-- WHAT IS BEING ASKED --
Copy every entry exactly as it stands, though any image it holds should stay out of the copy.
--- RECORDS SHOWN ---
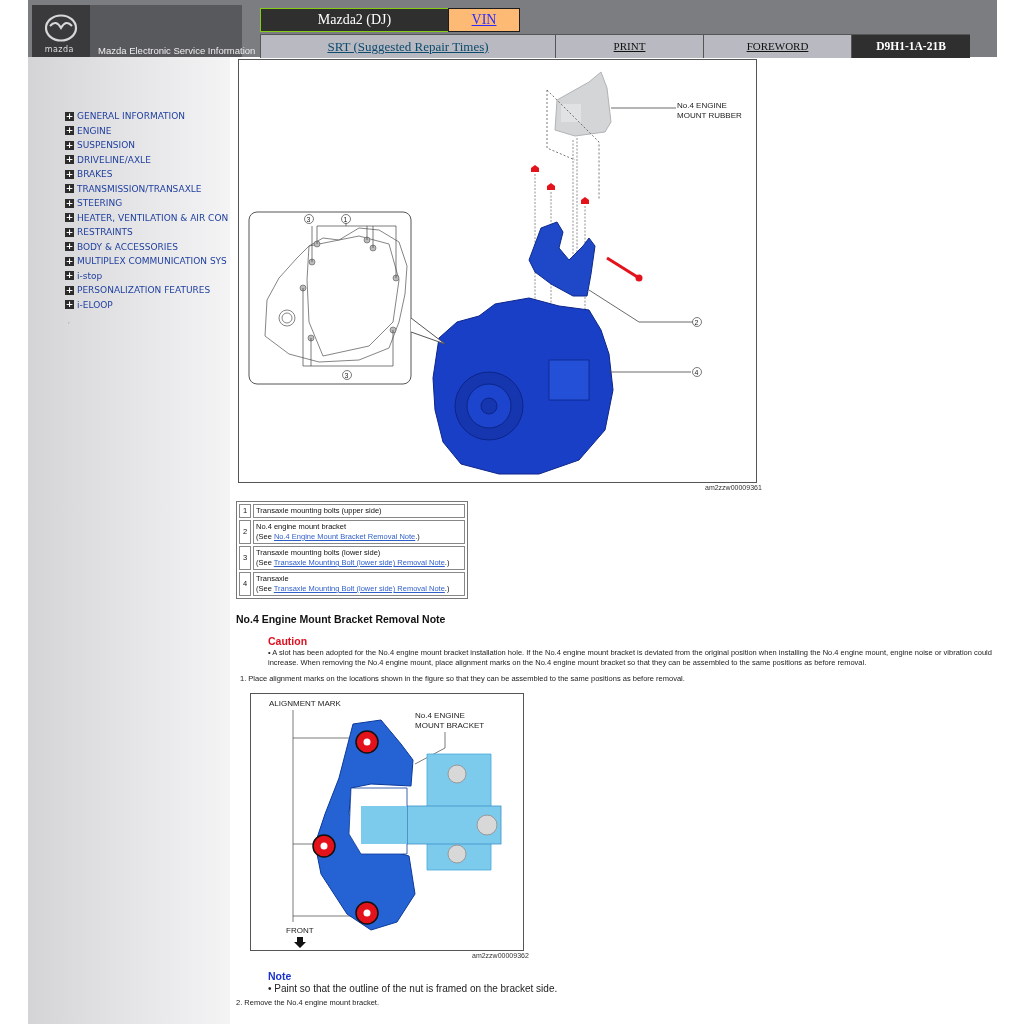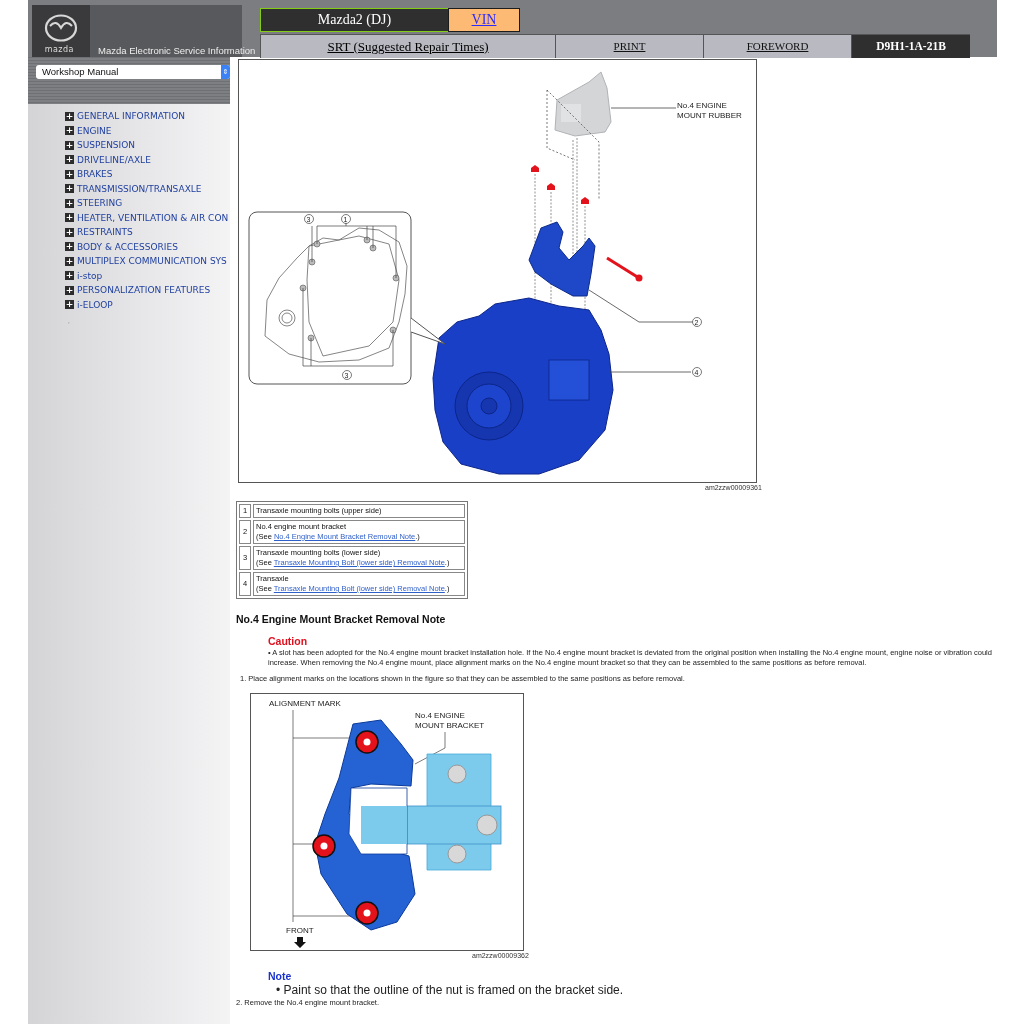--- a/index.html
+++ b/index.html
@@ -14,21 +14,21 @@
   .mesi-title { position:absolute; left:8px; top:0px; color:#fff; font-size:41px; font-weight:bold; letter-spacing:1px; font-family:"DejaVu Sans", sans-serif; line-height:44px; }
   .mesi-sub { position:absolute; left:8px; top:40px; color:#eee; font-size:9.5px; white-space:nowrap; }
 
   .model-cell { position:absolute; left:260px; top:8px; width:187px; height:22px; background:#2f2f2f; border:1px solid #84cc16; color:#fff; font-family:"Liberation Serif", serif; font-size:14px; text-align:center; line-height:22px; }
   .vin-cell { position:absolute; left:448px; top:8px; width:70px; height:22px; background:#fdba74; border:1px solid #1c1c1c; text-align:center; line-height:22px; font-family:"Liberation Serif", serif; font-size:14px; }
   .vin-cell a { color:#2b2bff; text-decoration:underline; }
 
   .navrow { position:absolute; left:260px; top:34px; height:23px; display:flex; }
   .navcell { height:23px; background:#b8b9c1; border-left:1px solid #555; border-top:1px solid #555; text-align:center; line-height:23px; font-family:"Liberation Serif", serif; font-size:11px; color:#111; }
   .navcell.srt { width:294px; font-size:13px; }
-  .navcell.srt a { color:#000000; text-decoration:underline; }
+  .navcell.srt a { color:#0c4a6e; text-decoration:underline; }
   .navcell.print { width:147px; text-decoration:underline; }
   .navcell.foreword { width:147px; text-decoration:underline; }
   .navcell.code { width:118px; background:#2f2f2f; color:#fff; font-weight:bold; font-size:11.5px; }
 
   
   .sidebar { position:absolute; left:28px; top:57px; width:202px; height:967px; background:linear-gradient(to right,#d4d4d6 0%, #e6e6e8 55%, #f4f4f5 100%); }
   .side-top { position:absolute; left:0; top:0; width:202px; height:47px; background:repeating-linear-gradient(to bottom,#6f7073 0px,#6f7073 1px,#7e7f82 1px,#7e7f82 3px); }
   .select { position:absolute; left:8px; top:8px; width:194px; height:14px; background:#fff; border-radius:3px; font-size:9.5px; line-height:14px; color:#111; padding-left:6px; box-sizing:border-box; }
   .select .arrow { position:absolute; right:0; top:0; width:9px; height:14px; background:#3b82f6; border-radius:0 3px 3px 0; color:#fff; font-size:7px; text-align:center; line-height:14px; }
   .tree { position:absolute; left:37px; top:52px; }
@@ -47,21 +47,21 @@
   .legend td.txt { width:206px; }
   .legend a { color:#2f5fc9; text-decoration:underline; }
 
   .section-title { position:absolute; left:236px; top:613px; font-size:10.5px; font-weight:bold; color:#111; }
   .caution-title { position:absolute; left:268px; top:635px; font-size:10.5px; font-weight:bold; color:#e0101e; }
   .caution-text { position:absolute; left:268px; top:648px; width:740px; font-size:7.5px; line-height:10px; color:#222; }
   .step1 { position:absolute; left:240px; top:674px; font-size:7.5px; color:#222; }
 
   .fig2 { position:absolute; left:250px; top:693px; width:274px; height:258px; border:1px solid #555; background:#fff; box-sizing:border-box; }
   .note-title { position:absolute; left:268px; top:970px; font-size:10.5px; font-weight:bold; color:#1a33cc; }
-  .note-text { position:absolute; left:268px; top:983px; font-size:12px; color:#222;margin-left:8px; }
+  .note-text { position:absolute; left:268px; top:983px; font-size:10px; color:#222; }
   .step2 { position:absolute; left:236px; top:998px; font-size:7.5px; color:#222; }
   .fig-label { font-family:"Liberation Sans", sans-serif; font-size:8px; fill:#222; }
 </style>
 </head>
 <body>
 
 <div class="topband"></div>
 <div class="logo-box">
   <svg width="34" height="30" viewBox="0 0 34 30">
     <ellipse cx="17" cy="15" rx="15" ry="12.5" fill="none" stroke="#d8d8d8" stroke-width="2.2"></ellipse>
@@ -77,26 +77,20 @@
 <div class="vin-cell"><a href="#">VIN</a></div>
 
 <div class="navrow">
   <div class="navcell srt"><a href="#">SRT (Suggested Repair Times)</a></div>
   <div class="navcell print">PRINT</div>
   <div class="navcell foreword">FOREWORD</div>
   <div class="navcell code">D9H1-1A-21B</div>
 </div>
 
 <div class="sidebar">
-  <div class="side-top">
-    <div class="select">
-      <span>Workshop Manual</span>
-      <span class="arrow">⇕</span>
-    </div>
-  </div>
   <div class="tree">
     <div class="tree-item">
         <span class="plus">+</span>
         <span>GENERAL INFORMATION</span>
       </div>
     <div class="tree-item">
         <span class="plus">+</span>
         <span>ENGINE</span>
       </div>
     <div class="tree-item">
---
-- TASK ANSWER --
--- a/index.html
+++ b/index.html
@@ -14,21 +14,21 @@
   .mesi-title { position:absolute; left:8px; top:0px; color:#fff; font-size:41px; font-weight:bold; letter-spacing:1px; font-family:"DejaVu Sans", sans-serif; line-height:44px; }
   .mesi-sub { position:absolute; left:8px; top:40px; color:#eee; font-size:9.5px; white-space:nowrap; }
 
   .model-cell { position:absolute; left:260px; top:8px; width:187px; height:22px; background:#2f2f2f; border:1px solid #84cc16; color:#fff; font-family:"Liberation Serif", serif; font-size:14px; text-align:center; line-height:22px; }
   .vin-cell { position:absolute; left:448px; top:8px; width:70px; height:22px; background:#fdba74; border:1px solid #1c1c1c; text-align:center; line-height:22px; font-family:"Liberation Serif", serif; font-size:14px; }
   .vin-cell a { color:#2b2bff; text-decoration:underline; }
 
   .navrow { position:absolute; left:260px; top:34px; height:23px; display:flex; }
   .navcell { height:23px; background:#b8b9c1; border-left:1px solid #555; border-top:1px solid #555; text-align:center; line-height:23px; font-family:"Liberation Serif", serif; font-size:11px; color:#111; }
   .navcell.srt { width:294px; font-size:13px; }
-  .navcell.srt a { color:#000000; text-decoration:underline; }
+  .navcell.srt a { color:#0c4a6e; text-decoration:underline; }
   .navcell.print { width:147px; text-decoration:underline; }
   .navcell.foreword { width:147px; text-decoration:underline; }
   .navcell.code { width:118px; background:#2f2f2f; color:#fff; font-weight:bold; font-size:11.5px; }
 
   
   .sidebar { position:absolute; left:28px; top:57px; width:202px; height:967px; background:linear-gradient(to right,#d4d4d6 0%, #e6e6e8 55%, #f4f4f5 100%); }
   .side-top { position:absolute; left:0; top:0; width:202px; height:47px; background:repeating-linear-gradient(to bottom,#6f7073 0px,#6f7073 1px,#7e7f82 1px,#7e7f82 3px); }
   .select { position:absolute; left:8px; top:8px; width:194px; height:14px; background:#fff; border-radius:3px; font-size:9.5px; line-height:14px; color:#111; padding-left:6px; box-sizing:border-box; }
   .select .arrow { position:absolute; right:0; top:0; width:9px; height:14px; background:#3b82f6; border-radius:0 3px 3px 0; color:#fff; font-size:7px; text-align:center; line-height:14px; }
   .tree { position:absolute; left:37px; top:52px; }
@@ -47,21 +47,21 @@
   .legend td.txt { width:206px; }
   .legend a { color:#2f5fc9; text-decoration:underline; }
 
   .section-title { position:absolute; left:236px; top:613px; font-size:10.5px; font-weight:bold; color:#111; }
   .caution-title { position:absolute; left:268px; top:635px; font-size:10.5px; font-weight:bold; color:#e0101e; }
   .caution-text { position:absolute; left:268px; top:648px; width:740px; font-size:7.5px; line-height:10px; color:#222; }
   .step1 { position:absolute; left:240px; top:674px; font-size:7.5px; color:#222; }
 
   .fig2 { position:absolute; left:250px; top:693px; width:274px; height:258px; border:1px solid #555; background:#fff; box-sizing:border-box; }
   .note-title { position:absolute; left:268px; top:970px; font-size:10.5px; font-weight:bold; color:#1a33cc; }
-  .note-text { position:absolute; left:268px; top:983px; font-size:12px; color:#222;margin-left:8px; }
+  .note-text { position:absolute; left:268px; top:983px; font-size:10px; color:#222; }
   .step2 { position:absolute; left:236px; top:998px; font-size:7.5px; color:#222; }
   .fig-label { font-family:"Liberation Sans", sans-serif; font-size:8px; fill:#222; }
 </style>
 </head>
 <body>
 
 <div class="topband"></div>
 <div class="logo-box">
   <svg width="34" height="30" viewBox="0 0 34 30">
     <ellipse cx="17" cy="15" rx="15" ry="12.5" fill="none" stroke="#d8d8d8" stroke-width="2.2"></ellipse>
@@ -77,26 +77,20 @@
 <div class="vin-cell"><a href="#">VIN</a></div>
 
 <div class="navrow">
   <div class="navcell srt"><a href="#">SRT (Suggested Repair Times)</a></div>
   <div class="navcell print">PRINT</div>
   <div class="navcell foreword">FOREWORD</div>
   <div class="navcell code">D9H1-1A-21B</div>
 </div>
 
 <div class="sidebar">
-  <div class="side-top">
-    <div class="select">
-      <span>Workshop Manual</span>
-      <span class="arrow">⇕</span>
-    </div>
-  </div>
   <div class="tree">
     <div class="tree-item">
         <span class="plus">+</span>
         <span>GENERAL INFORMATION</span>
       </div>
     <div class="tree-item">
         <span class="plus">+</span>
         <span>ENGINE</span>
       </div>
     <div class="tree-item">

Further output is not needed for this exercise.